WHAT THE EXERCISE ASKS:
Take the line with "- Keajaiban Slot: Menyusuri" as the first line and the last line of the data as the final one. Write out those lines exactly, and no others.

-------- INFORMATION SHOWN --------

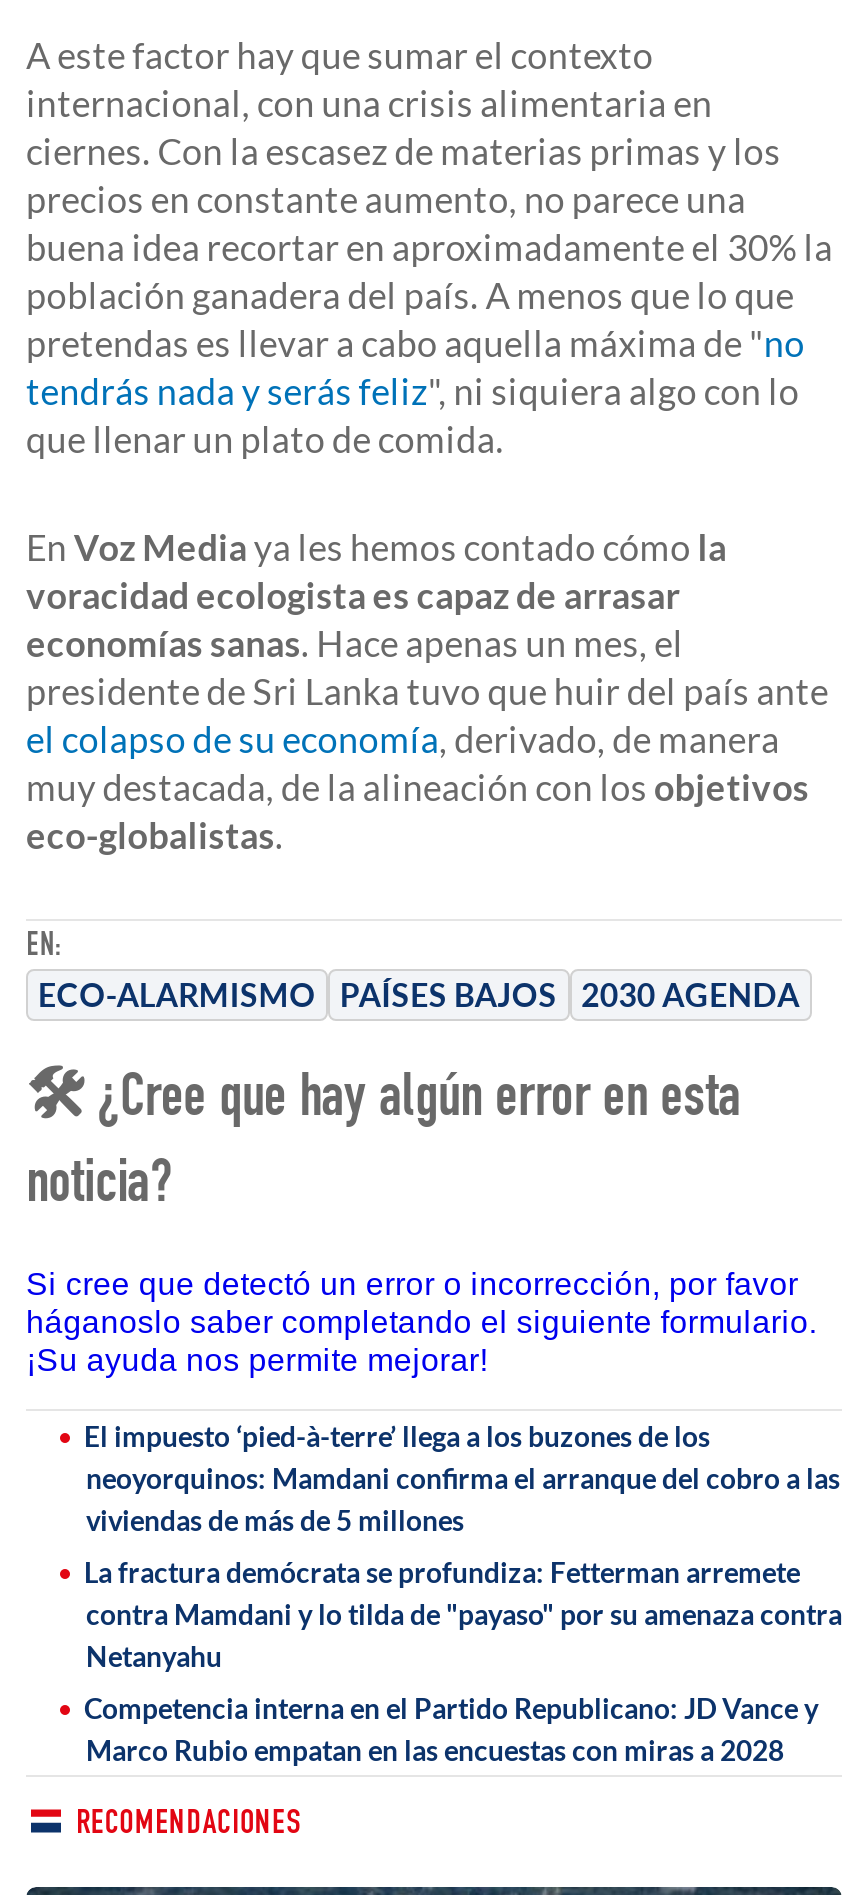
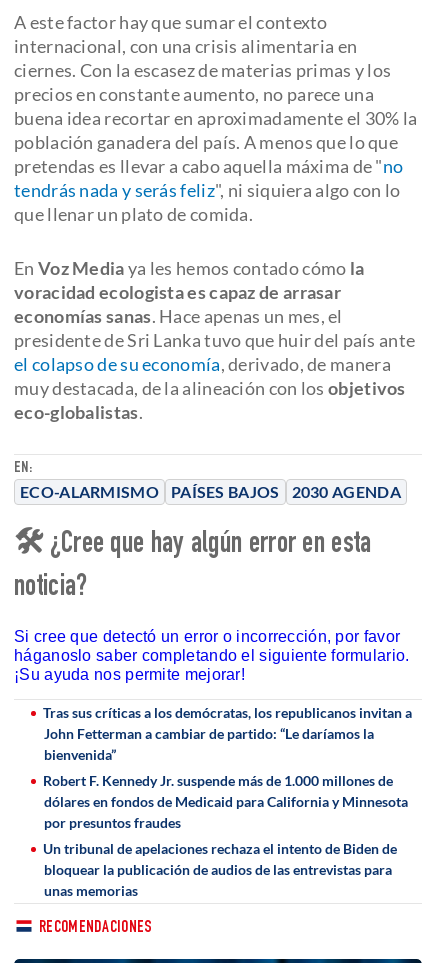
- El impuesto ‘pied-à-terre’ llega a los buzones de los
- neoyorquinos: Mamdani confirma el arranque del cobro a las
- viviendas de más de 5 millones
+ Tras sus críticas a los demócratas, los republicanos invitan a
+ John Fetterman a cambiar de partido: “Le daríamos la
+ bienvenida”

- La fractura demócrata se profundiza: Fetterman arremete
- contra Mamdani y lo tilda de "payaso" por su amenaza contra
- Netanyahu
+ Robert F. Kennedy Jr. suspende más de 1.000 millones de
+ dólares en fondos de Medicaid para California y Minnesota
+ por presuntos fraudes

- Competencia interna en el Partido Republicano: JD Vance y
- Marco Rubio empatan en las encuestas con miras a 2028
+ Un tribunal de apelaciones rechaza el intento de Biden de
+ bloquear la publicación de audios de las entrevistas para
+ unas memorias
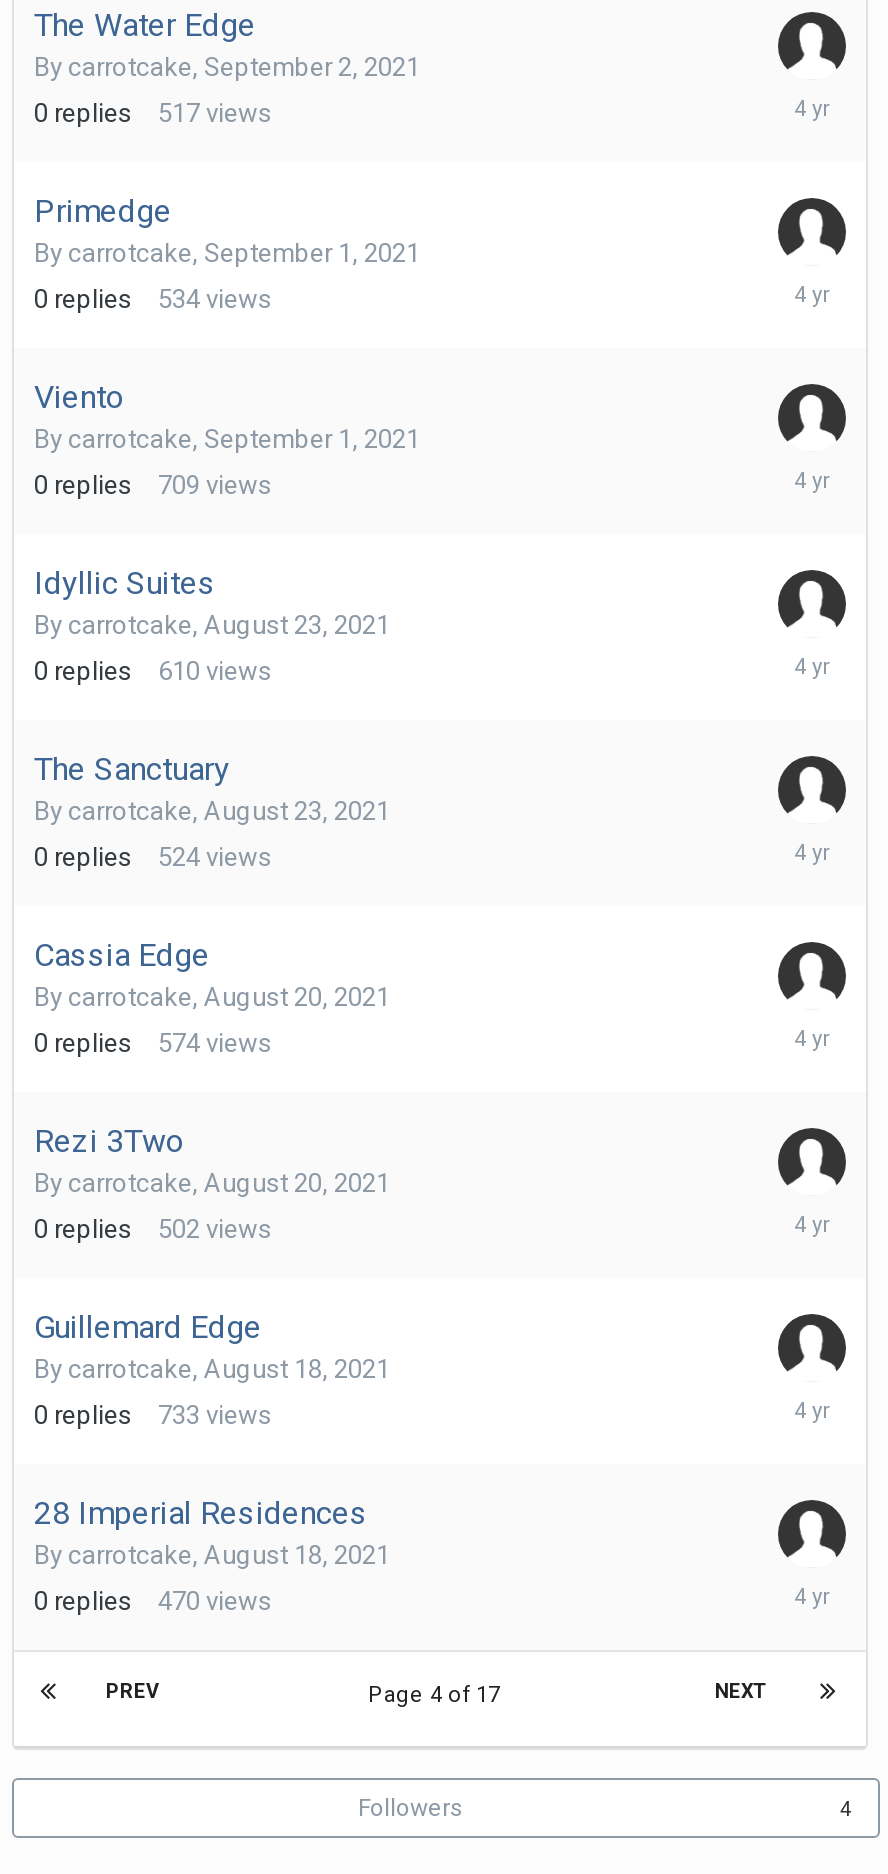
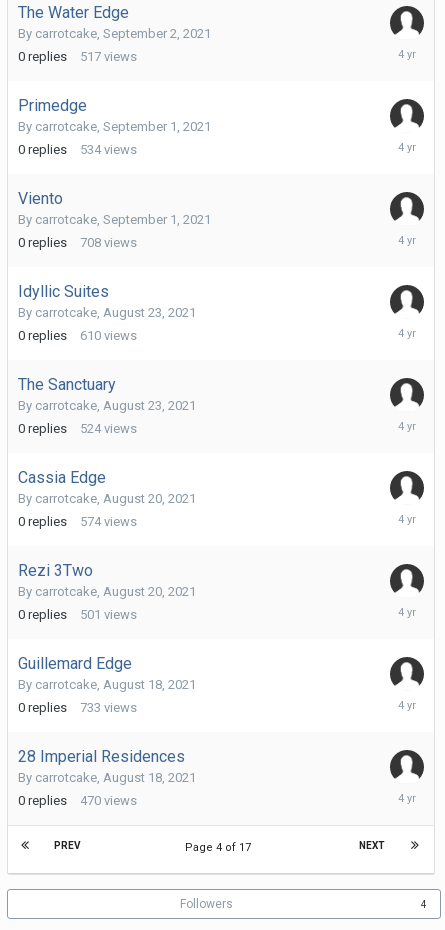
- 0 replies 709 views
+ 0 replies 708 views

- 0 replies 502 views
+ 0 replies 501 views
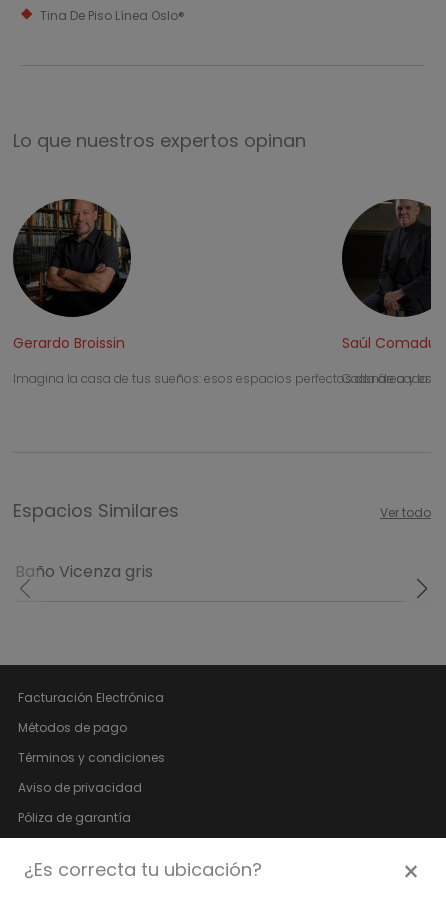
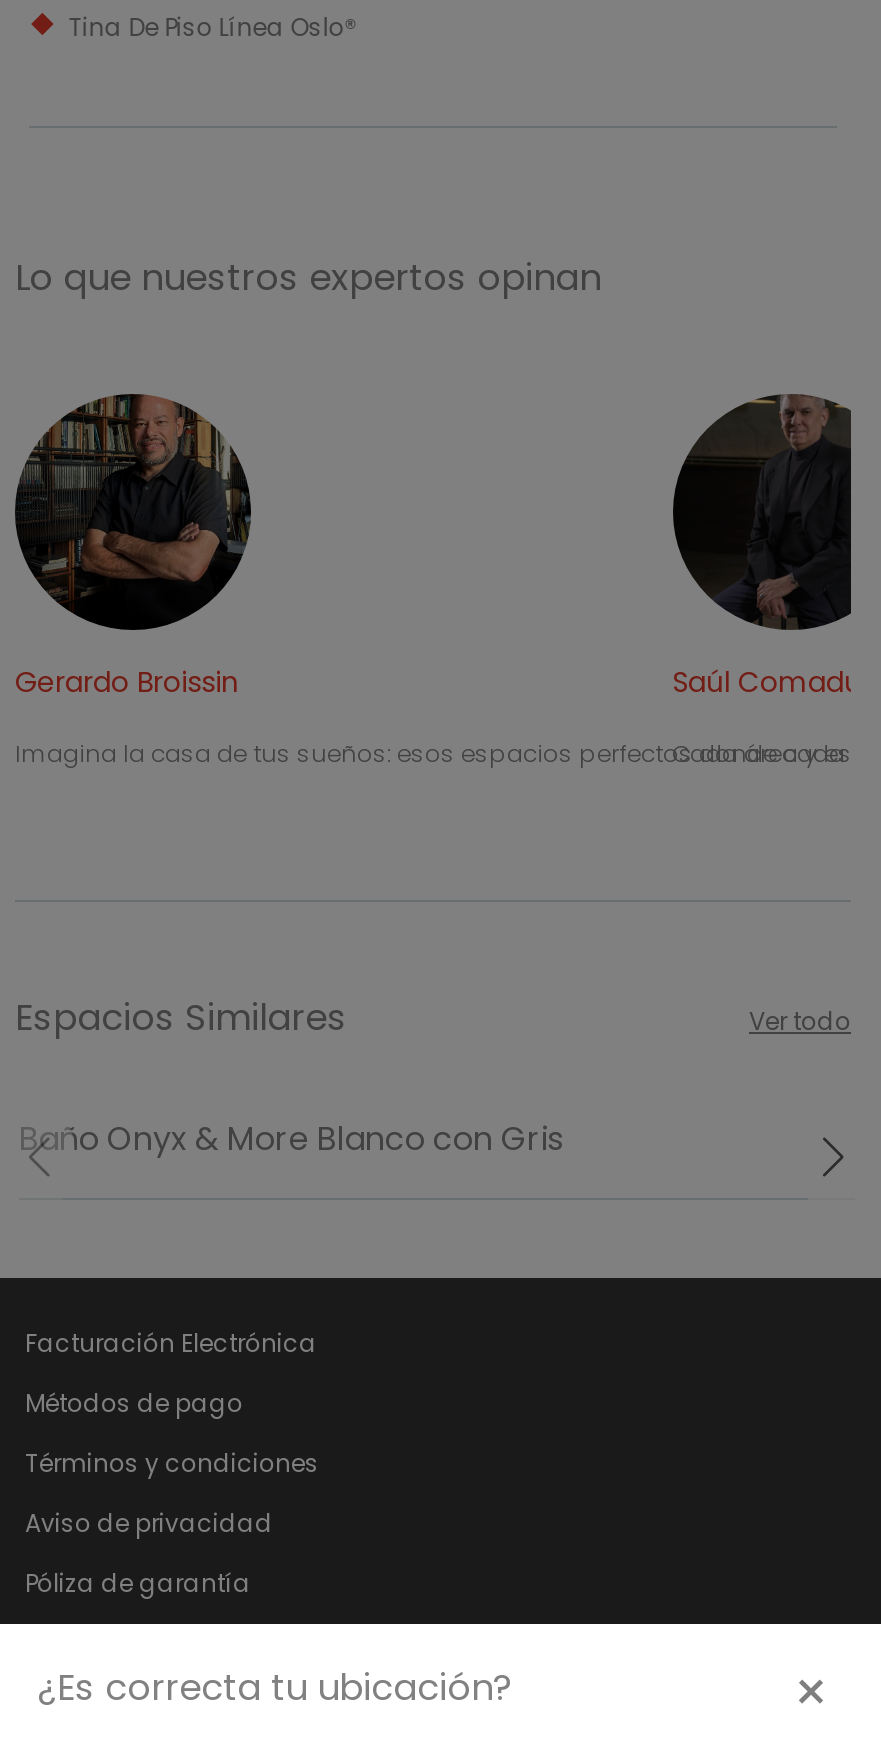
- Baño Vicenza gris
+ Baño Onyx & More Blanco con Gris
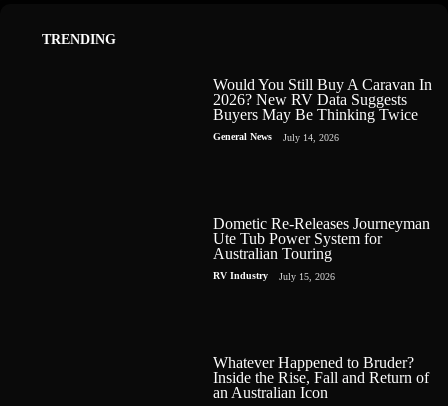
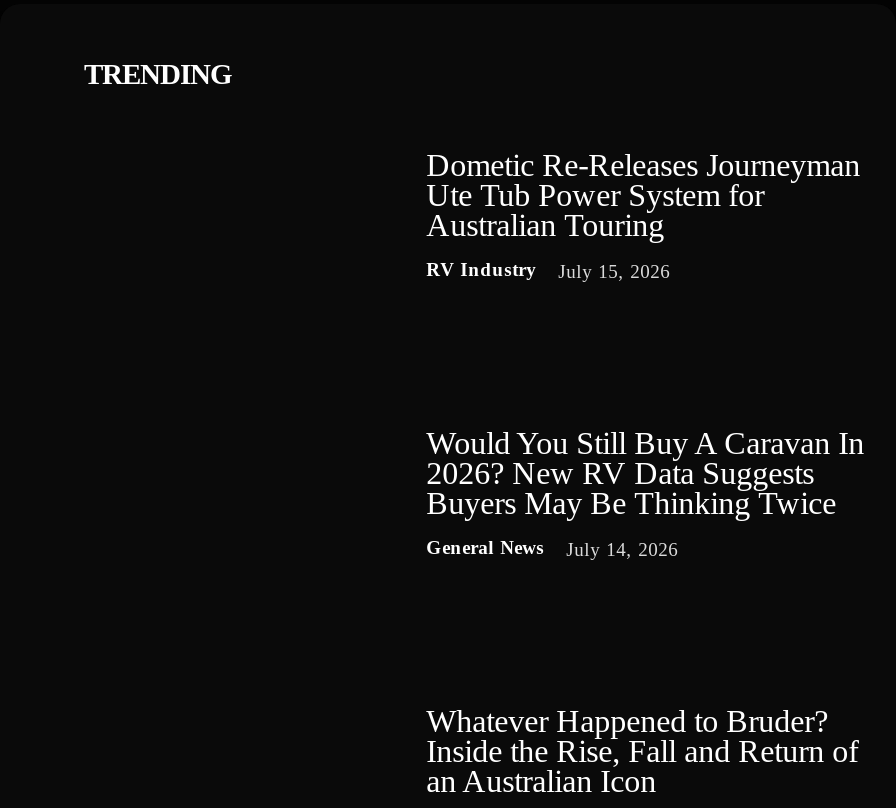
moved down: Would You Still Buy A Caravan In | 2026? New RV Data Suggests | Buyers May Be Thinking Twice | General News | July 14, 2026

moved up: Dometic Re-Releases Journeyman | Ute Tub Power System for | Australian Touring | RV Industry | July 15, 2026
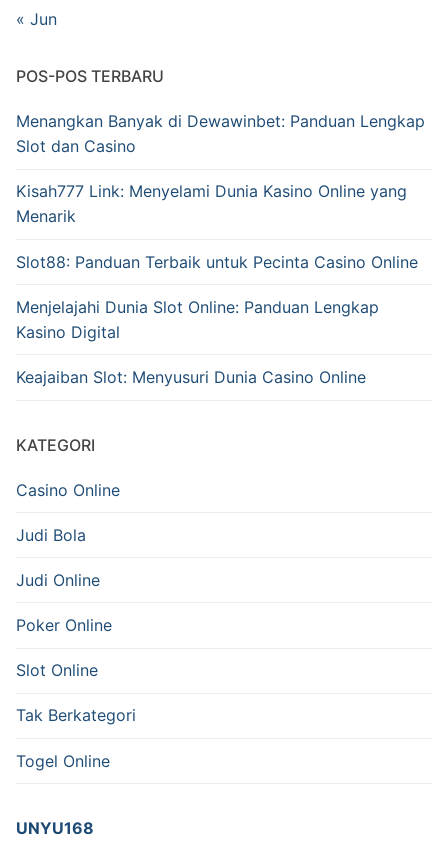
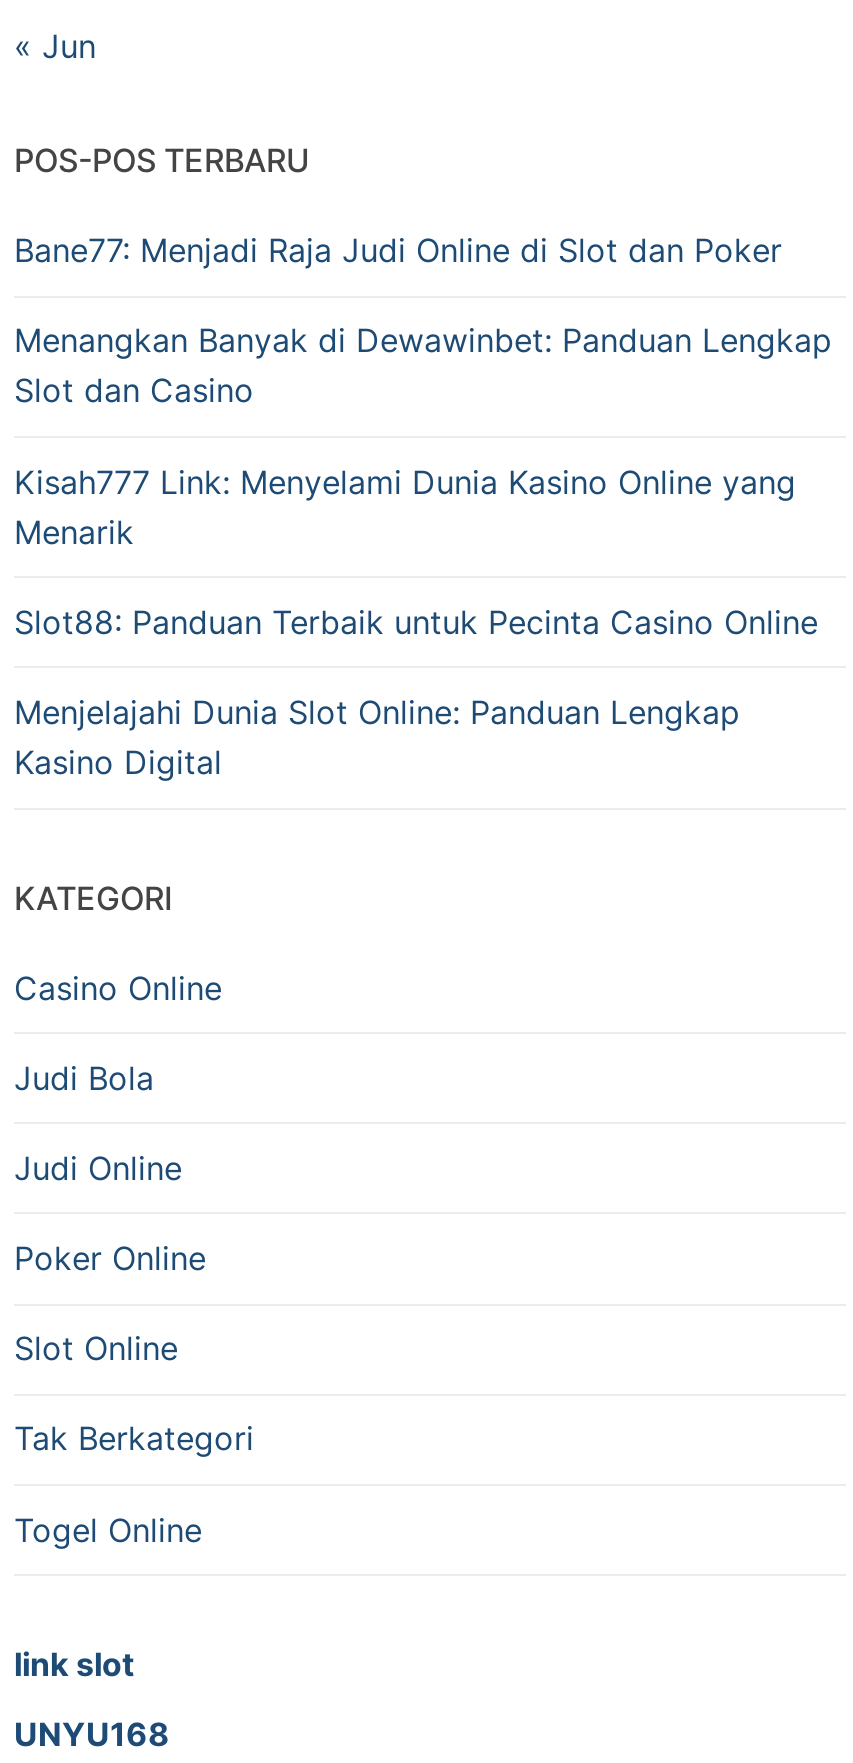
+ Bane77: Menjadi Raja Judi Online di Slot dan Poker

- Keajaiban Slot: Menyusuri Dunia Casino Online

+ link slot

--------

TASK OUTPUT:
- Keajaiban Slot: Menyusuri Dunia Casino Online

+ link slot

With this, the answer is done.